### What is needed
Nothing but the line holding "Bracelet Teko: 8 x 65.00 = 520.00 -> none" and the lines after it, through the end of the records, should be set down, each exactly as it is.
Start of Data excerpts
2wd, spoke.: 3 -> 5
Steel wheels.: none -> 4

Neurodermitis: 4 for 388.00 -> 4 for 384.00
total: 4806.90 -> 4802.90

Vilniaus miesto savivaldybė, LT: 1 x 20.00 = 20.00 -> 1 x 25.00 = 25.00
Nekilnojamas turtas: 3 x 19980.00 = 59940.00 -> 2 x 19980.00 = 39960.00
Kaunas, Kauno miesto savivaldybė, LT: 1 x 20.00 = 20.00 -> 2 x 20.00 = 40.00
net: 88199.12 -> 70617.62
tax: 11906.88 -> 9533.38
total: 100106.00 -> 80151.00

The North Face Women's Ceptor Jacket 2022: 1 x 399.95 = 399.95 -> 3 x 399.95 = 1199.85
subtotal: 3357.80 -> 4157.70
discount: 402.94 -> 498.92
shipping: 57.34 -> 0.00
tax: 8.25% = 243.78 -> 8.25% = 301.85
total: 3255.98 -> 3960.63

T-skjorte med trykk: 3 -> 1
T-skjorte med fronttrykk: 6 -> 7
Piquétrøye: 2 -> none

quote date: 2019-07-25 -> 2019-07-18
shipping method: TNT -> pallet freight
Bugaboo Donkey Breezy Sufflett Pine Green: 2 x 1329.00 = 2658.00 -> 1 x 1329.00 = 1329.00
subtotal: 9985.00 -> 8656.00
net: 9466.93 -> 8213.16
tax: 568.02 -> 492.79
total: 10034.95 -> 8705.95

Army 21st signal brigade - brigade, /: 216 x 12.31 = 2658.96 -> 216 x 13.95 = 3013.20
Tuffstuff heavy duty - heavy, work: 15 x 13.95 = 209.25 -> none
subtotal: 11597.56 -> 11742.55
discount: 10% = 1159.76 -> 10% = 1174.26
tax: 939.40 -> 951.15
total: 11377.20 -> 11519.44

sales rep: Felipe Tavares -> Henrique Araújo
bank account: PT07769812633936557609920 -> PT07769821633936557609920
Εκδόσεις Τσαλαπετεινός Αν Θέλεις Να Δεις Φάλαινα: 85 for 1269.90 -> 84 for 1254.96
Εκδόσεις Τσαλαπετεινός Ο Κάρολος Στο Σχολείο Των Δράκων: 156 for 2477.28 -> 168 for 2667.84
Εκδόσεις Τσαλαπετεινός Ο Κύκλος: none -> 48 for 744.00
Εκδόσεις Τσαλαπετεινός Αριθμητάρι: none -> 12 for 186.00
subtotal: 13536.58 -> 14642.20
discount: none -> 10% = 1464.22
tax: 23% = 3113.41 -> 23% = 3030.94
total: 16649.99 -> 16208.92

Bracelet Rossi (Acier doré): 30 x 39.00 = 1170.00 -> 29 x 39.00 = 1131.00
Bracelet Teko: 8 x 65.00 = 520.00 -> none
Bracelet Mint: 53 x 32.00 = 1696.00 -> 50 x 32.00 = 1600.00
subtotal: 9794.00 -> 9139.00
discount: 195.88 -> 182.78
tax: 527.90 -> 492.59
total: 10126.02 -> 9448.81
End of Data excerpts
### Task solution
Bracelet Teko: 8 x 65.00 = 520.00 -> none
Bracelet Mint: 53 x 32.00 = 1696.00 -> 50 x 32.00 = 1600.00
subtotal: 9794.00 -> 9139.00
discount: 195.88 -> 182.78
tax: 527.90 -> 492.59
total: 10126.02 -> 9448.81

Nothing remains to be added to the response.